Files
mitus/cht/agent/base.py
2026-04-09 14:46:29 -03:00

336 lines
9.6 KiB
Python

"""
Agent data model — structured messages, connections, tools, threads.
Replaces the old flat AgentProvider/SessionContext with:
- Typed content blocks and messages (conversation model)
- StreamEvent types (connection output)
- AgentConnection protocol (replaces AgentProvider)
- Tool protocol
- Thread (session state, serializable)
"""
from __future__ import annotations
import json
import uuid
from dataclasses import dataclass, field
from datetime import datetime, timezone
from pathlib import Path
from typing import Iterator, Literal, Protocol, runtime_checkable
# ---------------------------------------------------------------------------
# Shared refs (used by runner mention-parsing and tools)
# ---------------------------------------------------------------------------
@dataclass
class FrameRef:
id: str # "F0001"
path: Path # absolute path to JPEG
timestamp: float # seconds into recording
@dataclass
class TranscriptRef:
id: str # "T0001"
start: float # seconds into recording
end: float # seconds into recording
text: str
# ---------------------------------------------------------------------------
# Content blocks
# ---------------------------------------------------------------------------
@dataclass
class TextBlock:
text: str
@dataclass
class ImageBlock:
frame_id: str # "F0042"
path: Path
timestamp: float
@dataclass
class TranscriptBlock:
transcript_id: str # "T0012"
start: float
end: float
text: str
ContentBlock = TextBlock | ImageBlock | TranscriptBlock
# ---------------------------------------------------------------------------
# Messages
# ---------------------------------------------------------------------------
@dataclass
class TokenUsage:
input_tokens: int = 0
output_tokens: int = 0
def _msg_id() -> str:
return uuid.uuid4().hex[:12]
@dataclass
class UserMessage:
content: list[ContentBlock]
id: str = field(default_factory=_msg_id)
timestamp: datetime = field(default_factory=lambda: datetime.now(timezone.utc))
@dataclass
class AssistantMessage:
content: list[ContentBlock]
model: str = ""
id: str = field(default_factory=_msg_id)
timestamp: datetime = field(default_factory=lambda: datetime.now(timezone.utc))

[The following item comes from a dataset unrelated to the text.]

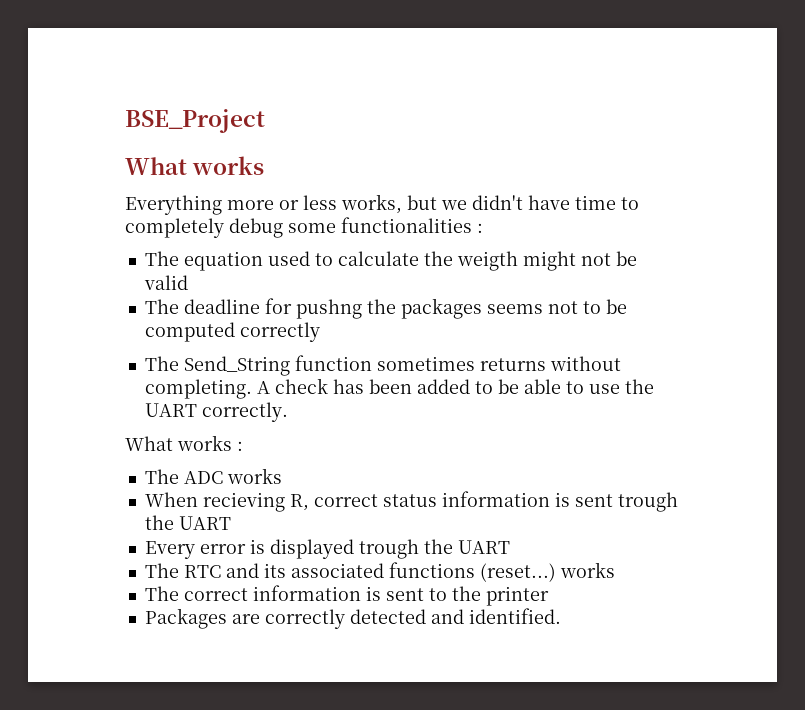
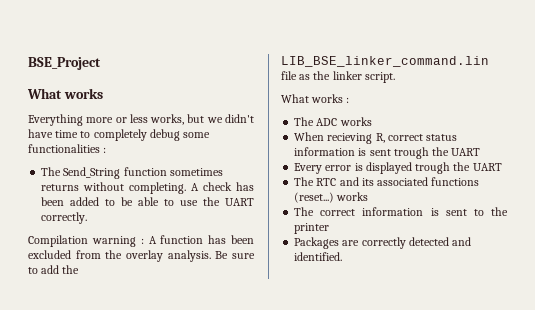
- The equation used to calculate the weigth might not be valid
- The deadline for pushng the packages seems not to be computed correctly
+ Compilation warning : A function has been excluded from the overlay analysis. Be sure to add the LIB_BSE_linker_command.lin file as the linker script.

token_usage: TokenUsage | None = None
@dataclass
class ToolUse:
tool_name: str
input: dict
id: str = field(default_factory=_msg_id)
status: Literal["pending", "running", "done", "error"] = "pending"
@dataclass
class ToolResult:
tool_use_id: str
output: str | None = None
error: str | None = None
Message = UserMessage | AssistantMessage | ToolUse | ToolResult
# ---------------------------------------------------------------------------
# Thread (session state)
# ---------------------------------------------------------------------------
@dataclass
class Thread:
messages: list[Message] = field(default_factory=list)
id: str = field(default_factory=lambda: uuid.uuid4().hex[:12])
created: datetime = field(default_factory=lambda: datetime.now(timezone.utc))
updated: datetime = field(default_factory=lambda: datetime.now(timezone.utc))
token_usage: TokenUsage | None = None
# ---------------------------------------------------------------------------
# Stream events (yielded by AgentConnection)
# ---------------------------------------------------------------------------
@dataclass
class TextDelta:
text: str
@dataclass
class ToolCallStart:
id: str
name: str
input: dict
@dataclass
class ToolCallEnd:
id: str
@dataclass
class Done:
stop_reason: str # "end_turn", "tool_use", "max_tokens"
@dataclass
class Error:
message: str
StreamEvent = TextDelta | ToolCallStart | ToolCallEnd | Done | Error
# ---------------------------------------------------------------------------
# Tool protocol
# ---------------------------------------------------------------------------
@runtime_checkable
class Tool(Protocol):
name: str
description: str
def input_schema(self) -> dict: ...
def run(self, input: dict, context: ToolContext) -> ToolResult: ...
@dataclass
class ToolContext:
"""Runtime context passed to tools — references to live app objects."""
session_dir: Path
frames_dir: Path
transcript_dir: Path
stream_mgr: object | None = None # StreamManager, optional
tracker: object | None = None # RecordingTracker, optional
# ---------------------------------------------------------------------------
# AgentConnection protocol (replaces AgentProvider)
# ---------------------------------------------------------------------------
@runtime_checkable
class AgentConnection(Protocol):
name: str
def available_models(self) -> list[str]: ...
def get_model(self) -> str: ...
def set_model(self, model: str) -> None: ...
def prompt(
self,
messages: list[Message],
tools: list[Tool],
) -> Iterator[StreamEvent]:
"""Send messages to the model, yield stream events."""
...
def cancel(self) -> None: ...
# ---------------------------------------------------------------------------
# Thread serialization
# ---------------------------------------------------------------------------
class _Encoder(json.JSONEncoder):
def default(self, o):
if isinstance(o, Path):
return str(o)
if isinstance(o, datetime):
return o.isoformat()
return super().default(o)
def _block_to_dict(b: ContentBlock) -> dict:
if isinstance(b, TextBlock):
return {"type": "text", "text": b.text}
if isinstance(b, ImageBlock):
return {"type": "image", "frame_id": b.frame_id, "path": str(b.path), "timestamp": b.timestamp}
if isinstance(b, TranscriptBlock):
return {"type": "transcript", "transcript_id": b.transcript_id, "start": b.start, "end": b.end, "text": b.text}
raise TypeError(f"Unknown block type: {type(b)}")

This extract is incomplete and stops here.